Two killed in Bangladesh protests

Rival Bangladeshi political groups clash amid calls for electoral change.

Bangladeshi security personnel stand guard
Bangladeshi security forces stand guard during a nationwide transport blockade

Hasina’s alliance is on strike to demand changes to the electoral commission and voter list. The alliance says the current commission and list favour Zia’s party.

 

Zia’s four-party coalition disputes the claim, and wants the elections to go ahead as scheduled on January 21.

 

Emergency talks

 

Iajuddin Ahmed, the president of Bangladesh and head of the interim government, was set to meet advisers on Monday to discuss how to end the standoff, his office said.

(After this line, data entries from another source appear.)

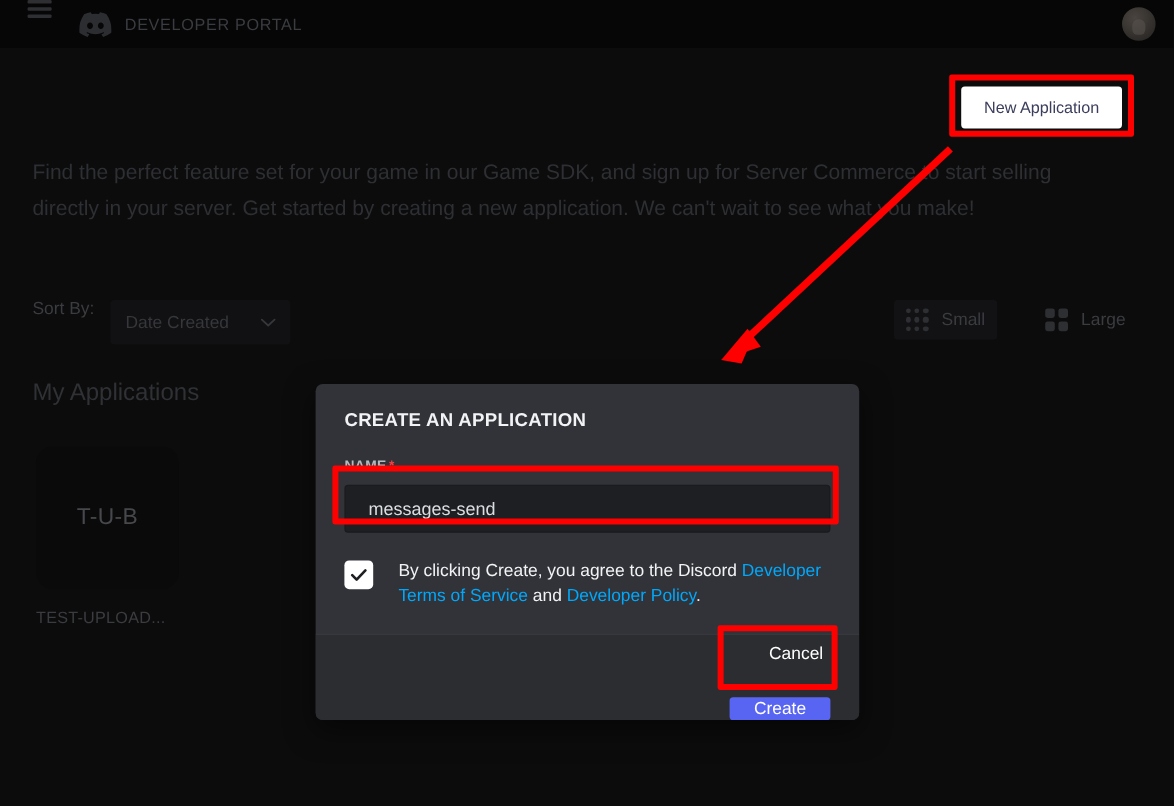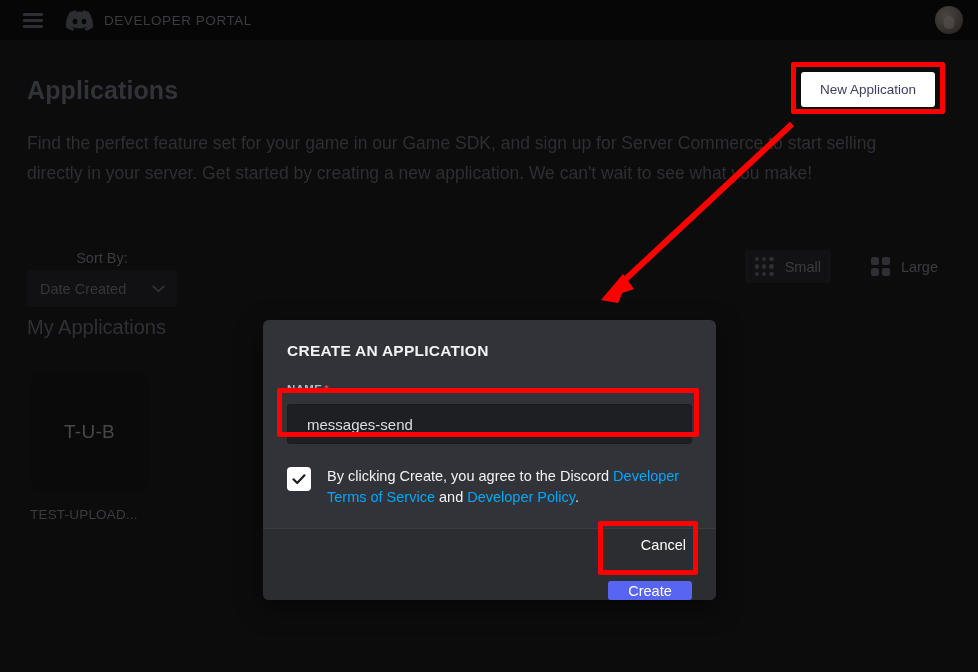"DEVELOPER PORTAL" .topbar { align-items: center -> none }
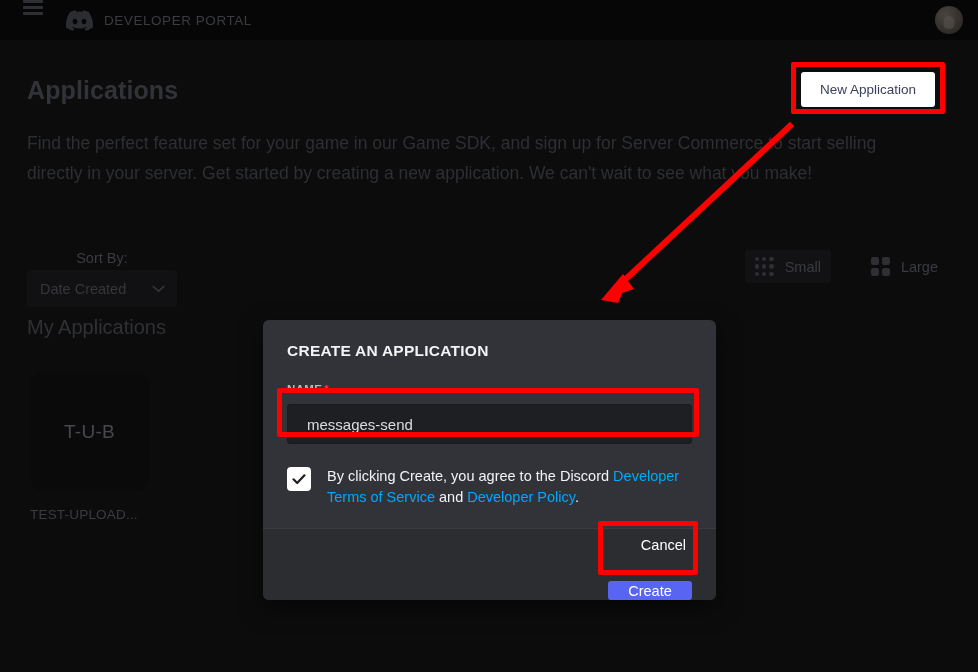"Applications" h1.page-title { html: <h1>Applications</h1> -> none }
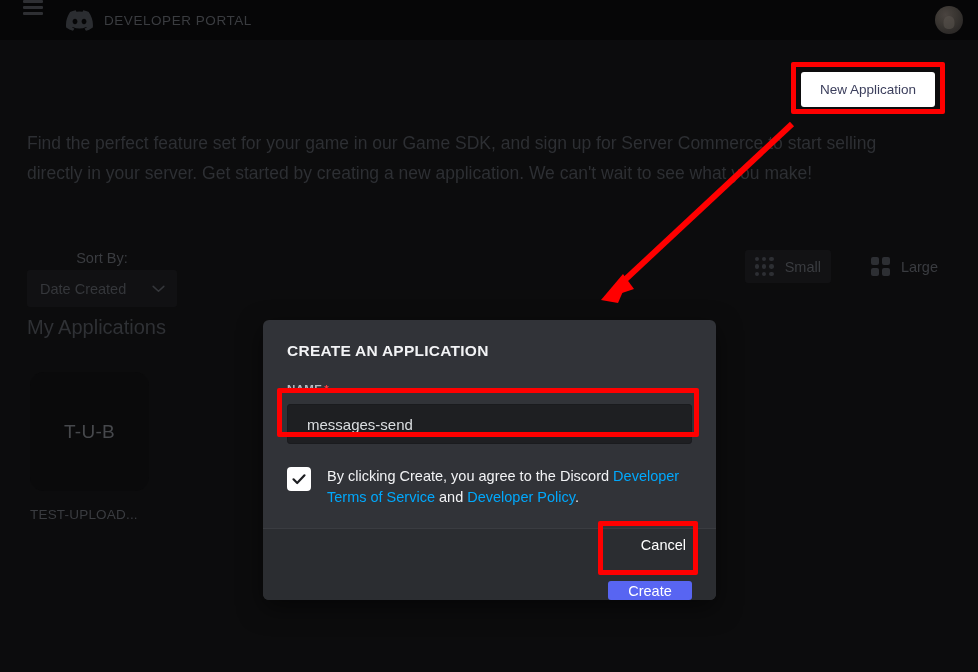"Sort By:" .sort-row { align-items: center -> flex-start; flex-direction: column -> none; gap: 4px -> 13px }
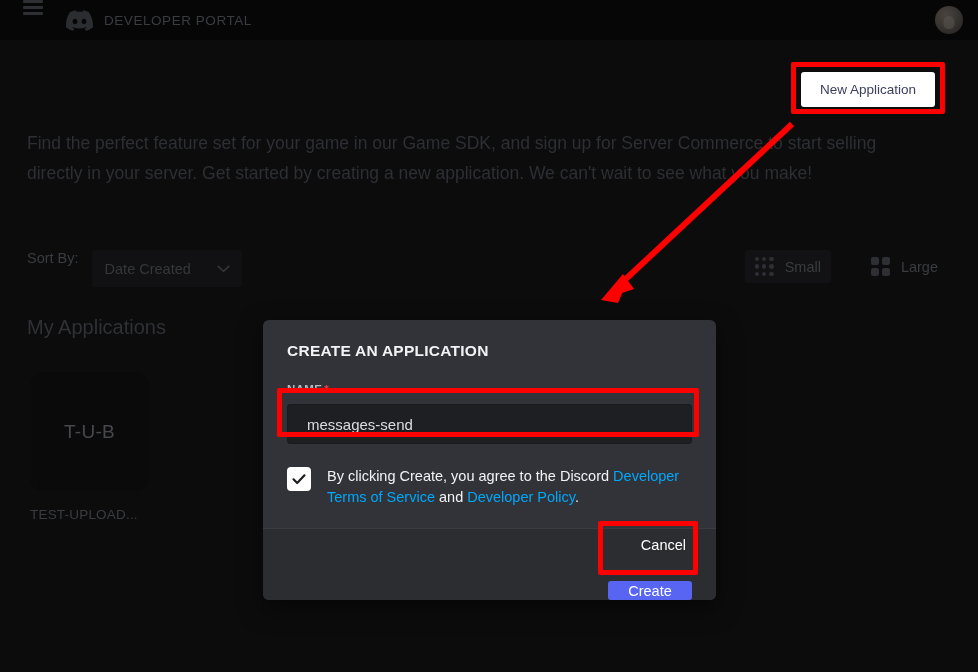"By clicking Create, you agree" .terms-row { gap: 16px -> 21px }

Mahbubul Alam, one of three advisers in a government delegation, said his team had met separately with Zia and Hasina.

 

Alam said the talks with Zia were positive and that they had “discussed issues related to holding the elections in a free and fair manner”.

 

In the meeting with Hasina, “we openly discussed the government’s position on their demands,” Alam said.

 

Ahmed, charged with leading the caretaker government until the January elections, also held separate meetings on electoral reform with the political rivals on Saturday, but made no progress.

 

Fayez Ahmed, 25, a local leader of the student wing of Zia’s Bangladesh Nationalist party, was among the three people killed since Sunday. A further 50 people have been injured, an official said on condition of anonymity.